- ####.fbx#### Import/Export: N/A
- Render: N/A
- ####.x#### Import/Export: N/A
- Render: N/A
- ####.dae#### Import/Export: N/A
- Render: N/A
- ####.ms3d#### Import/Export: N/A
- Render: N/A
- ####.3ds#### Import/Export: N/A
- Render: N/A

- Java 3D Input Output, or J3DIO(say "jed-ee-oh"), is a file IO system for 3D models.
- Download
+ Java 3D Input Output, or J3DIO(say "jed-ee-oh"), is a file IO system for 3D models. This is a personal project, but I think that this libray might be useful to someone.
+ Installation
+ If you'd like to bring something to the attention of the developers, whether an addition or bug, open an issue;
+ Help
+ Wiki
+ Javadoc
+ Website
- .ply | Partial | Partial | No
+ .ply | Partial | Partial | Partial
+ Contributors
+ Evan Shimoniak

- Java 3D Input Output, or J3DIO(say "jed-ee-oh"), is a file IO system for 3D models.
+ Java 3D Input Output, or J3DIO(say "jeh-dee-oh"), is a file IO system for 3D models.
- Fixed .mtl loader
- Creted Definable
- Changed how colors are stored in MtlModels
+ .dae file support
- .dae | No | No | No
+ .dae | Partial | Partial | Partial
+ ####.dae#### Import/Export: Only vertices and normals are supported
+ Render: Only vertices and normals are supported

|---|

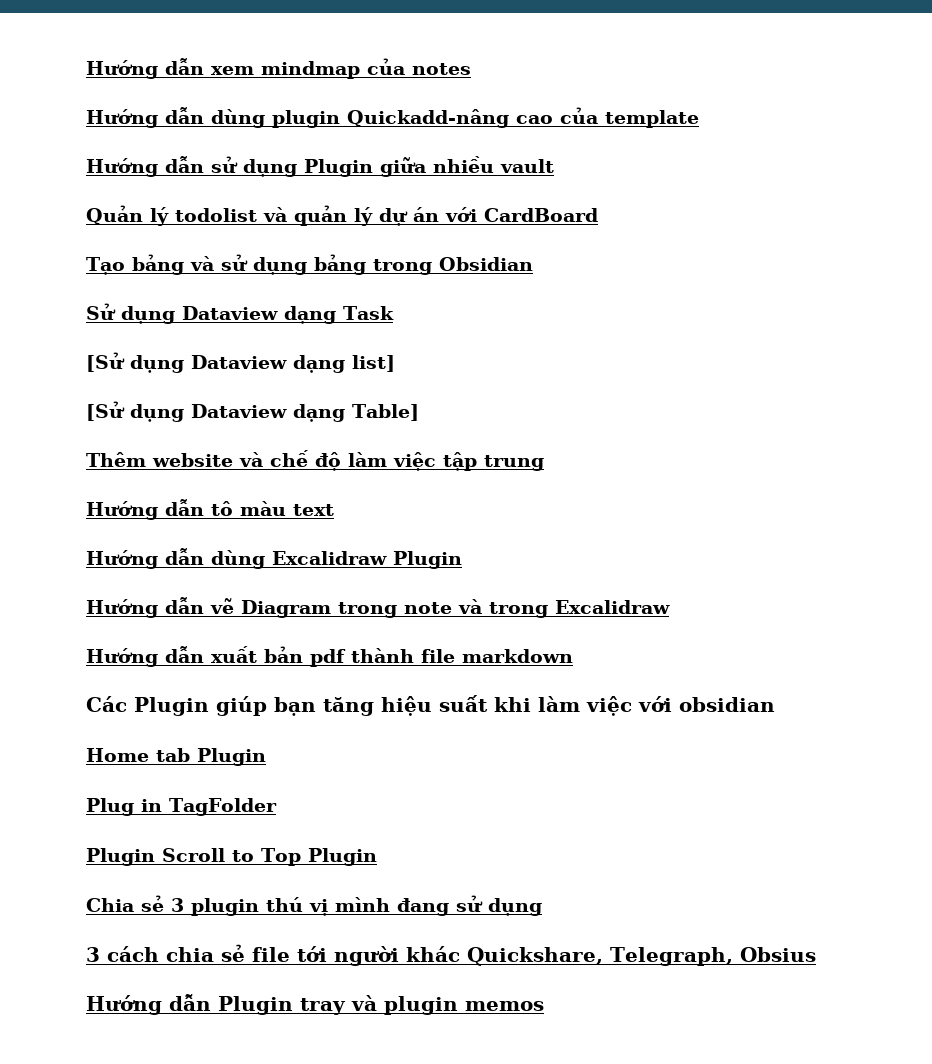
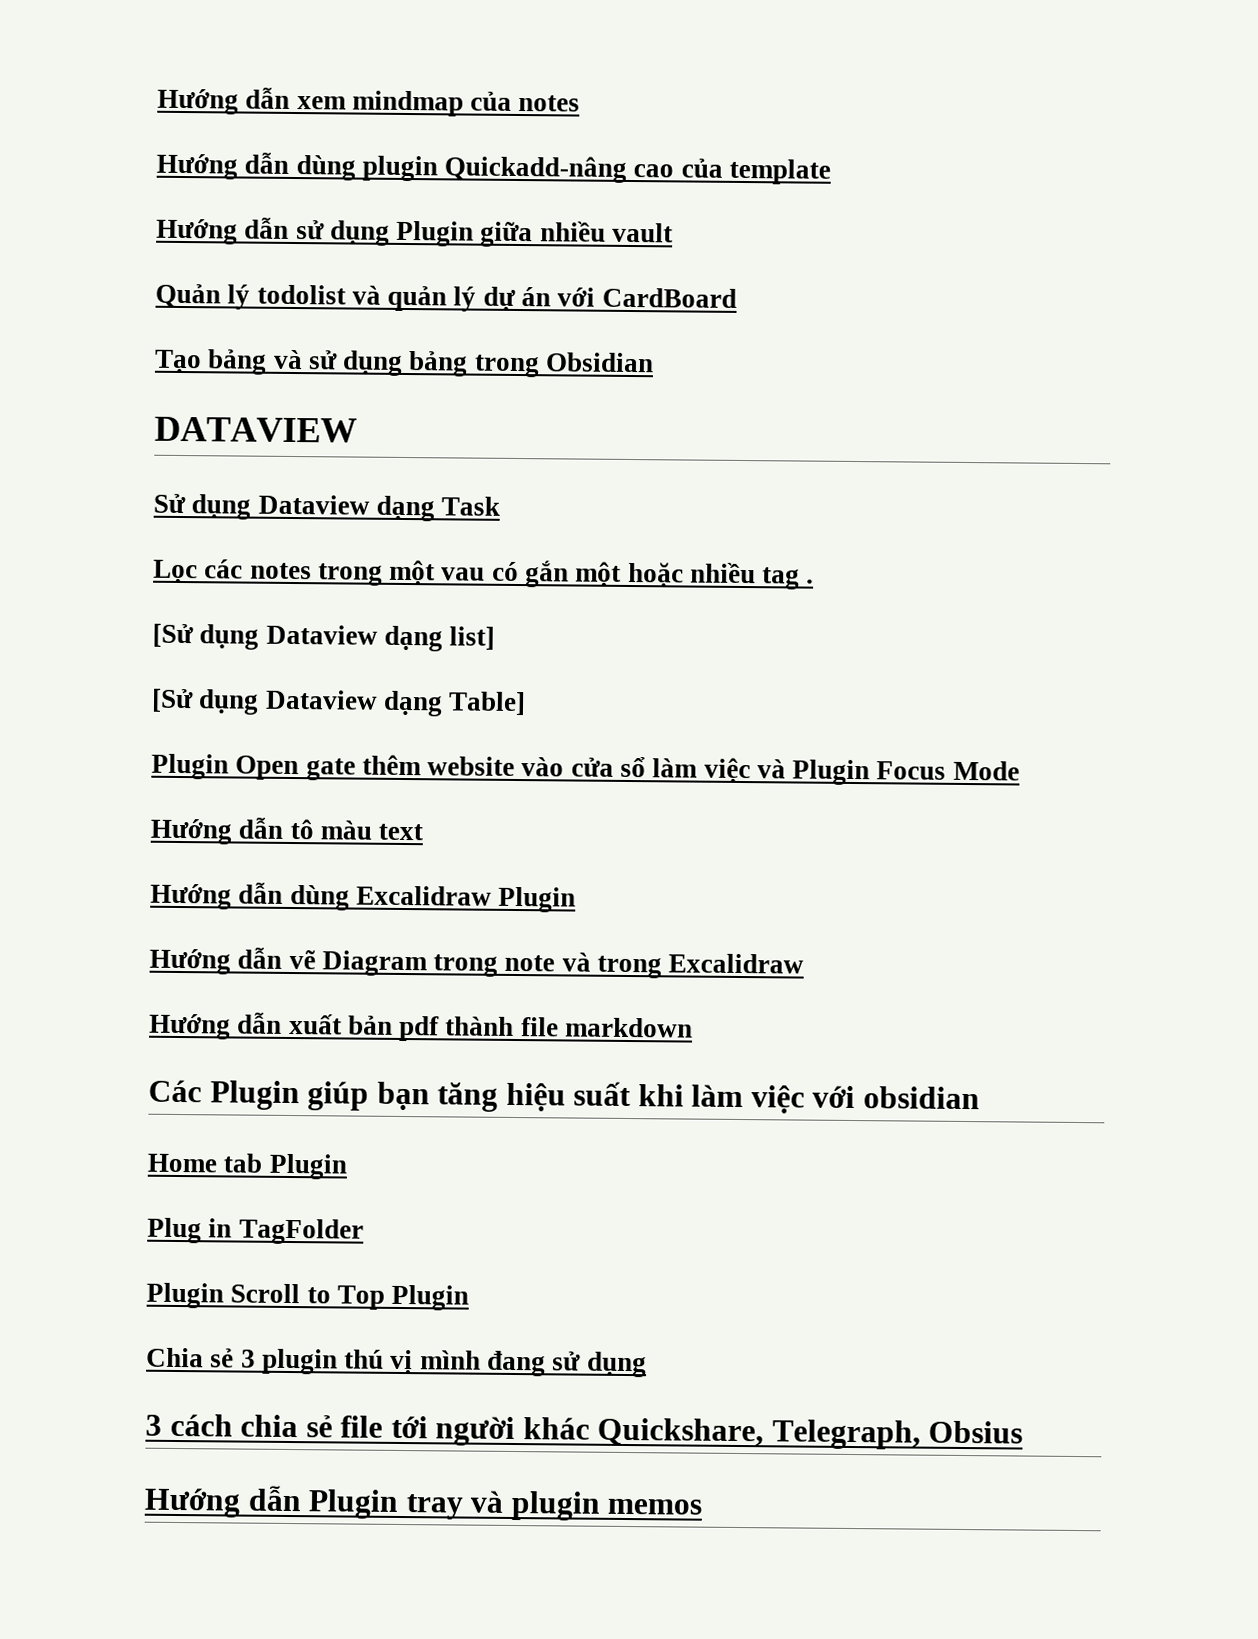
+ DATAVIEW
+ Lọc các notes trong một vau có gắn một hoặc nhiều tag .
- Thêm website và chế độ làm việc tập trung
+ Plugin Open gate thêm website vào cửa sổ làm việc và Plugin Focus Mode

|---|

• **Task directions**
Every line of the records above that contains the word "supported" should be counted, and only the total given.

• **Written reply**
2